- [WHAT THE EXERCISE ASKS]: From the data below, return the exact lines starting at the line containing "font-size: 24px;" and ending at the line containing "bonus points: $462.50</div>", both included, and nothing else.

- [Front-end code edit data]:
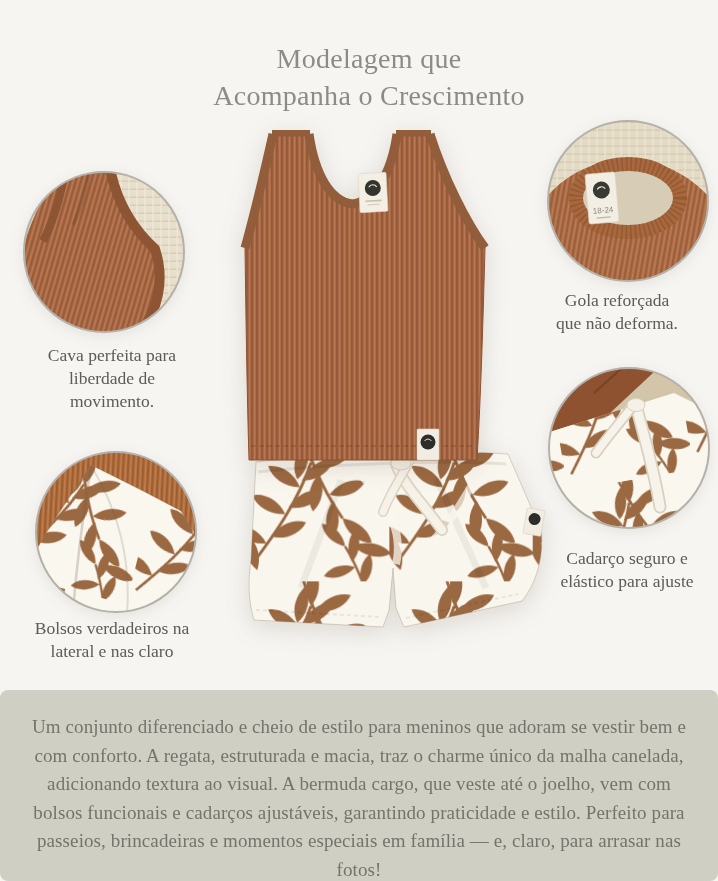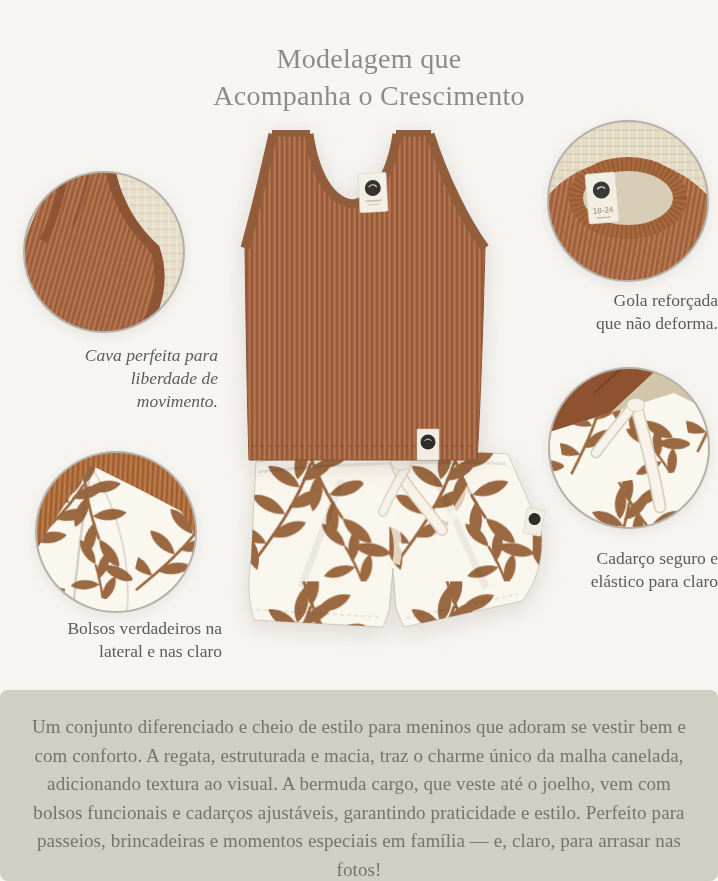--- a/index.html
+++ b/index.html
@@ -7,24 +7,24 @@
     position:relative;width:718px;height:881px;margin:0 auto;
     background:#f6f5f2;overflow:hidden;
     font-family:"Liberation Serif","DejaVu Serif",serif;
   }
   .title{
     position:absolute;top:40px;left:0;width:718px;margin:0;
     text-align:center;font-size:28px;line-height:37px;font-weight:400;
     color:#8b8b88;white-space:pre-line;letter-spacing:.3px;padding-left:10px;
   }
   .caption{
-    position:absolute;text-align:right;font-size:17.5px;line-height:23px;
+    position:absolute;text-align:center;font-size:17.5px;line-height:23px;
     color:#5c5b56;white-space:pre-line;margin:0;
   }
-  #cap-armhole{left:6px;top:344px;width:212px;font-style:italic;}
+  #cap-armhole{left:6px;top:344px;width:212px;}
   #cap-collar{left:516px;top:289px;width:202px;}
   #cap-pockets{left:2px;top:617px;width:220px;}
   #cap-drawstring{left:536px;top:547px;width:182px;}
   .callout{position:absolute;filter:drop-shadow(0 3px 7px rgba(90,70,50,.10));}
   #circ-armhole{left:21px;top:169px;}
   #circ-collar{left:545px;top:118px;}
   #circ-pockets{left:33px;top:449px;}
   #circ-drawstring{left:546px;top:365px;}
   .garment{position:absolute;filter:drop-shadow(0 6px 12px rgba(95,70,45,.16));}
   #tank{left:231px;top:130px;z-index:3;}
@@ -256,19 +256,19 @@
       <path d="M-6,70 L64,48 L128,28 L172,50 L172,172 L-6,172 Z" fill="url(#leafPBr)"></path>
       <path d="M90,40 C98,72 108,104 114,142" stroke="#d8d0be" stroke-width="13" fill="none" stroke-linecap="round"></path>
       <path d="M90,40 C98,72 108,104 114,142" stroke="#f7f3ea" stroke-width="9.5" fill="none" stroke-linecap="round"></path>
       <path d="M86,42 C72,60 60,74 50,88" stroke="#d8d0be" stroke-width="11" fill="none" stroke-linecap="round"></path>
       <path d="M86,42 C72,60 60,74 50,88" stroke="#f7f3ea" stroke-width="7.5" fill="none" stroke-linecap="round"></path>
       <ellipse cx="90" cy="40" rx="9" ry="6.5" fill="#f5f1e7" stroke="#d8d0be" stroke-width="1"></ellipse>
     </g>
     <circle cx="83" cy="83" r="80" fill="none" stroke="#b5b1a9" stroke-width="2"></circle>
   </svg>
   <p class="caption" id="cap-drawstring">Cadarço seguro e
-elástico para claro</p>
+elástico para ajuste</p>
 
   <div class="band">
     <p class="desc">Um conjunto diferenciado e cheio de estilo para meninos que adoram se vestir bem e com conforto. A regata, estruturada e macia, traz o charme único da malha canelada, adicionando textura ao visual. A bermuda cargo, que veste até o joelho, vem com bolsos funcionais e cadarços ajustáveis, garantindo praticidade e estilo. Perfeito para passeios, brincadeiras e momentos especiais em família — e, claro, para arrasar nas fotos!</p>
   </div>
 
 </div>
 
 </body></html>

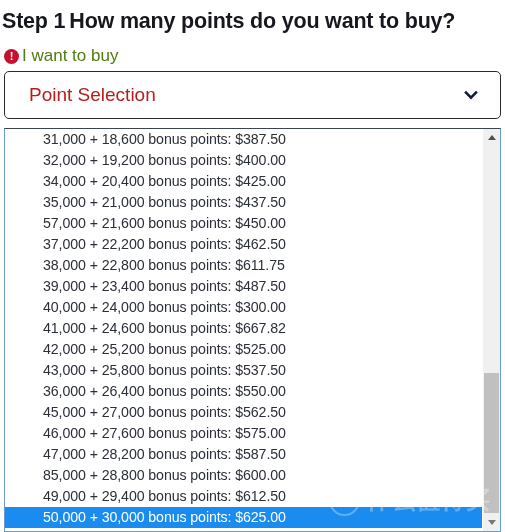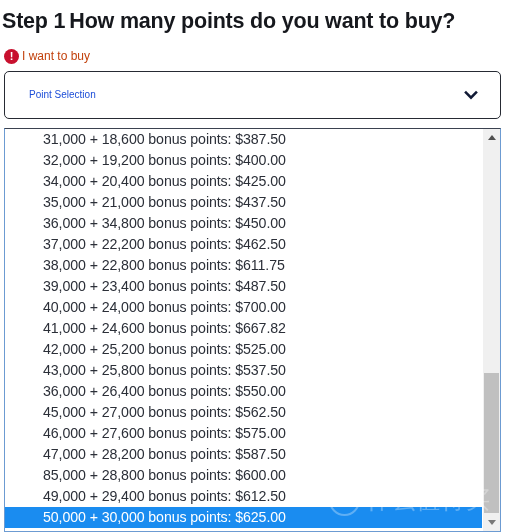--- a/index.html
+++ b/index.html
@@ -43,41 +43,41 @@
     color: #ffffff;
     font-size: 11px;
     font-weight: bold;
     line-height: 15px;
     text-align: center;
     flex: 0 0 auto;
     font-family: "Liberation Sans", sans-serif;
     user-select: none;
   }
   .field-label {
-    font-size: 12px;
-    color: #c2410c;
+    font-size: 17px;
+    color: #4d7c0f;
     margin-left: 3px;
     line-height: 16px;
   }
 
   
   .select-wrap {
     position: relative;
     margin: 0 4px 0 4px;
     height: 48px;
     box-sizing: border-box;
     border: 1px solid #262a33;
     border-radius: 5px;
     background: #ffffff;
     display: flex;
     align-items: center;
   }
   .select-value {
-    font-size: 10px;
-    color: #1d4ed8;
+    font-size: 19px;
+    color: #b91c1c;
     padding-left: 24px;
     flex: 1 1 auto;
     line-height: 20px;
   }
   .chevron {
     width: 24px;
     height: 24px;
     margin-right: 17px;
     flex: 0 0 auto;
     display: flex;
@@ -179,20 +179,21 @@
     text-align: center;
     font-family: "DejaVu Sans", sans-serif;
     margin-right: 6px;
   }
   .wm-text {
     font-size: 24px;
     color: #ffffff;
     font-family: "DejaVu Sans", sans-serif;
     letter-spacing: 1px;
     white-space: nowrap;
+    font-weight: bold;
   }
 </style>
 </head>
 <body>
 
 <div class="step-heading">
   <span class="step-num">Step 1</span><span>How many points do you want to buy?</span>
 </div>
 
 <div class="field-label-row">
@@ -208,25 +209,25 @@
     </svg>
   </span>
 </div>
 
 <div class="option-list">
   <div class="option-scroll" id="option-scroll">
       <div class="option-item">31,000 + 18,600 bonus points: $387.50</div>
       <div class="option-item">32,000 + 19,200 bonus points: $400.00</div>
       <div class="option-item">34,000 + 20,400 bonus points: $425.00</div>
       <div class="option-item">35,000 + 21,000 bonus points: $437.50</div>
-      <div class="option-item">36,000 + 34,800 bonus points: $450.00</div>
+      <div class="option-item">57,000 + 21,600 bonus points: $450.00</div>
       <div class="option-item">37,000 + 22,200 bonus points: $462.50</div>
       <div class="option-item">38,000 + 22,800 bonus points: $611.75</div>
       <div class="option-item">39,000 + 23,400 bonus points: $487.50</div>
-      <div class="option-item">40,000 + 24,000 bonus points: $700.00</div>
+      <div class="option-item">40,000 + 24,000 bonus points: $300.00</div>
       <div class="option-item">41,000 + 24,600 bonus points: $667.82</div>
       <div class="option-item">42,000 + 25,200 bonus points: $525.00</div>
       <div class="option-item">43,000 + 25,800 bonus points: $537.50</div>
       <div class="option-item">36,000 + 26,400 bonus points: $550.00</div>
       <div class="option-item">45,000 + 27,000 bonus points: $562.50</div>
       <div class="option-item">46,000 + 27,600 bonus points: $575.00</div>
       <div class="option-item">47,000 + 28,200 bonus points: $587.50</div>
       <div class="option-item">85,000 + 28,800 bonus points: $600.00</div>
       <div class="option-item">49,000 + 29,400 bonus points: $612.50</div>
       <div class="option-item selected">50,000 + 30,000 bonus points: $625.00</div>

- [ANSWER FOR THIS EXERCISE]:
     font-size: 24px;
     color: #ffffff;
     font-family: "DejaVu Sans", sans-serif;
     letter-spacing: 1px;
     white-space: nowrap;
+    font-weight: bold;
   }
 </style>
 </head>
 <body>
 
 <div class="step-heading">
   <span class="step-num">Step 1</span><span>How many points do you want to buy?</span>
 </div>
 
 <div class="field-label-row">
@@ -208,25 +209,25 @@
     </svg>
   </span>
 </div>
 
 <div class="option-list">
   <div class="option-scroll" id="option-scroll">
       <div class="option-item">31,000 + 18,600 bonus points: $387.50</div>
       <div class="option-item">32,000 + 19,200 bonus points: $400.00</div>
       <div class="option-item">34,000 + 20,400 bonus points: $425.00</div>
       <div class="option-item">35,000 + 21,000 bonus points: $437.50</div>
-      <div class="option-item">36,000 + 34,800 bonus points: $450.00</div>
+      <div class="option-item">57,000 + 21,600 bonus points: $450.00</div>
       <div class="option-item">37,000 + 22,200 bonus points: $462.50</div>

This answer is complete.